Task objective: Repeat all the lines below exactly, but omit the pictures.

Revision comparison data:
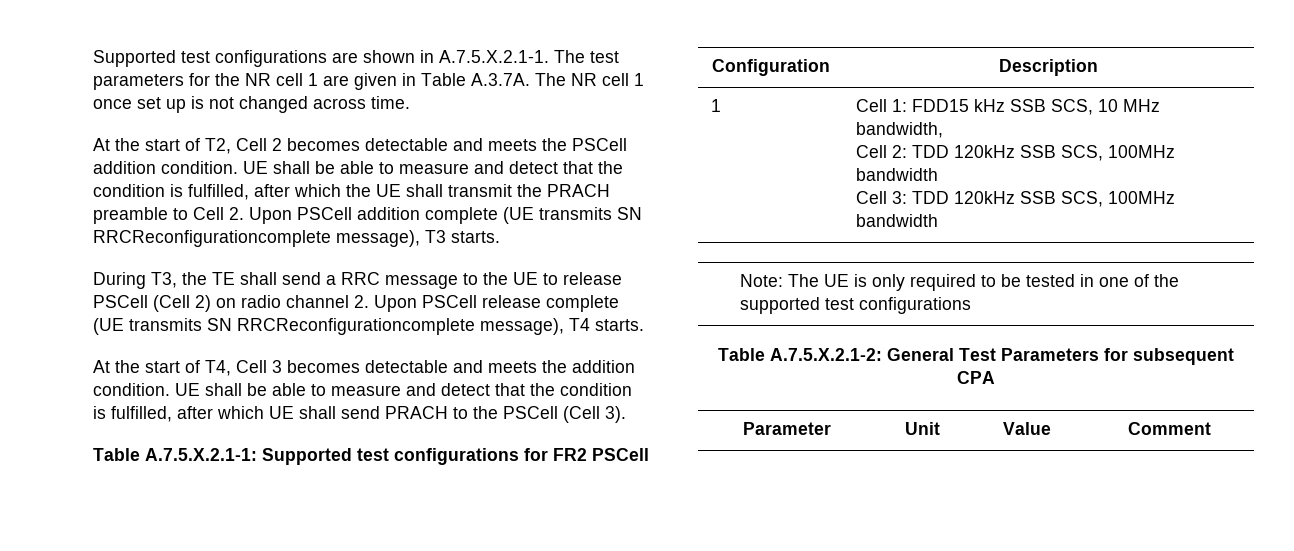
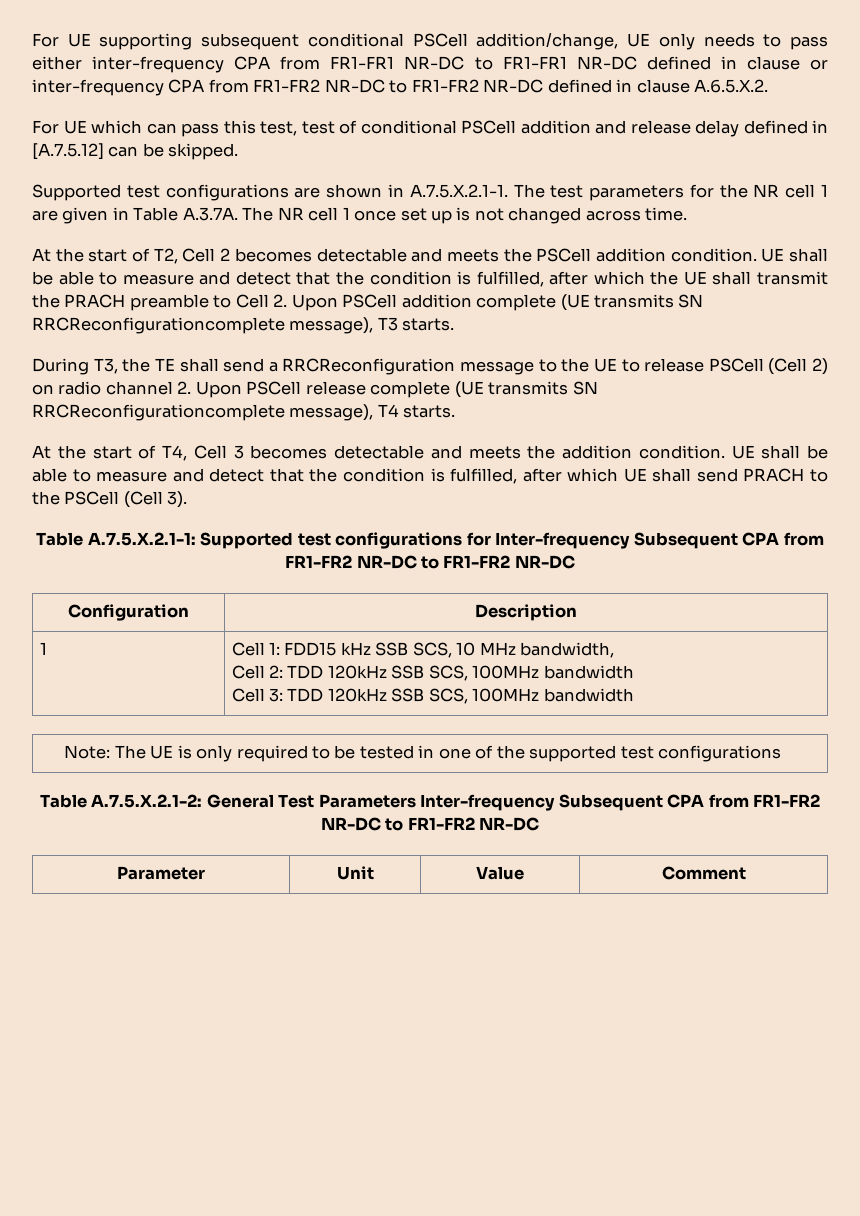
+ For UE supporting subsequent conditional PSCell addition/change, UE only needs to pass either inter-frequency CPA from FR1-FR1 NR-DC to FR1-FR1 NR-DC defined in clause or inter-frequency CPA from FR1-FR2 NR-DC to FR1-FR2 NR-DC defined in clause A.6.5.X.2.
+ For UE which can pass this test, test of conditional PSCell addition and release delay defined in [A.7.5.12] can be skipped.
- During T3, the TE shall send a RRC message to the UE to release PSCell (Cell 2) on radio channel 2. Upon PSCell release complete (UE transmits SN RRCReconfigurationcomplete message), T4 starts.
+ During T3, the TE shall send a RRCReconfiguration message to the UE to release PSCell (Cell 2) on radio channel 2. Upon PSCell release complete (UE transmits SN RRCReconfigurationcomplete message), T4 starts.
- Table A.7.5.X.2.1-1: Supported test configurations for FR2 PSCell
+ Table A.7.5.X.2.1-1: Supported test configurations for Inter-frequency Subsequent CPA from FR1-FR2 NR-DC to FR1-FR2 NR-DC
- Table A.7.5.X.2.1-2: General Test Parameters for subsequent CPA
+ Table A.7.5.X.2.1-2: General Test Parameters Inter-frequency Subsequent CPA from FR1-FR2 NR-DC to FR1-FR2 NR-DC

Finished task:
+ For UE supporting subsequent conditional PSCell addition/change, UE only needs to pass either inter-frequency CPA from FR1-FR1 NR-DC to FR1-FR1 NR-DC defined in clause or inter-frequency CPA from FR1-FR2 NR-DC to FR1-FR2 NR-DC defined in clause A.6.5.X.2.
+ For UE which can pass this test, test of conditional PSCell addition and release delay defined in [A.7.5.12] can be skipped.
- During T3, the TE shall send a RRC message to the UE to release PSCell (Cell 2) on radio channel 2. Upon PSCell release complete (UE transmits SN RRCReconfigurationcomplete message), T4 starts.
+ During T3, the TE shall send a RRCReconfiguration message to the UE to release PSCell (Cell 2) on radio channel 2. Upon PSCell release complete (UE transmits SN RRCReconfigurationcomplete message), T4 starts.
- Table A.7.5.X.2.1-1: Supported test configurations for FR2 PSCell
+ Table A.7.5.X.2.1-1: Supported test configurations for Inter-frequency Subsequent CPA from FR1-FR2 NR-DC to FR1-FR2 NR-DC
- Table A.7.5.X.2.1-2: General Test Parameters for subsequent CPA
+ Table A.7.5.X.2.1-2: General Test Parameters Inter-frequency Subsequent CPA from FR1-FR2 NR-DC to FR1-FR2 NR-DC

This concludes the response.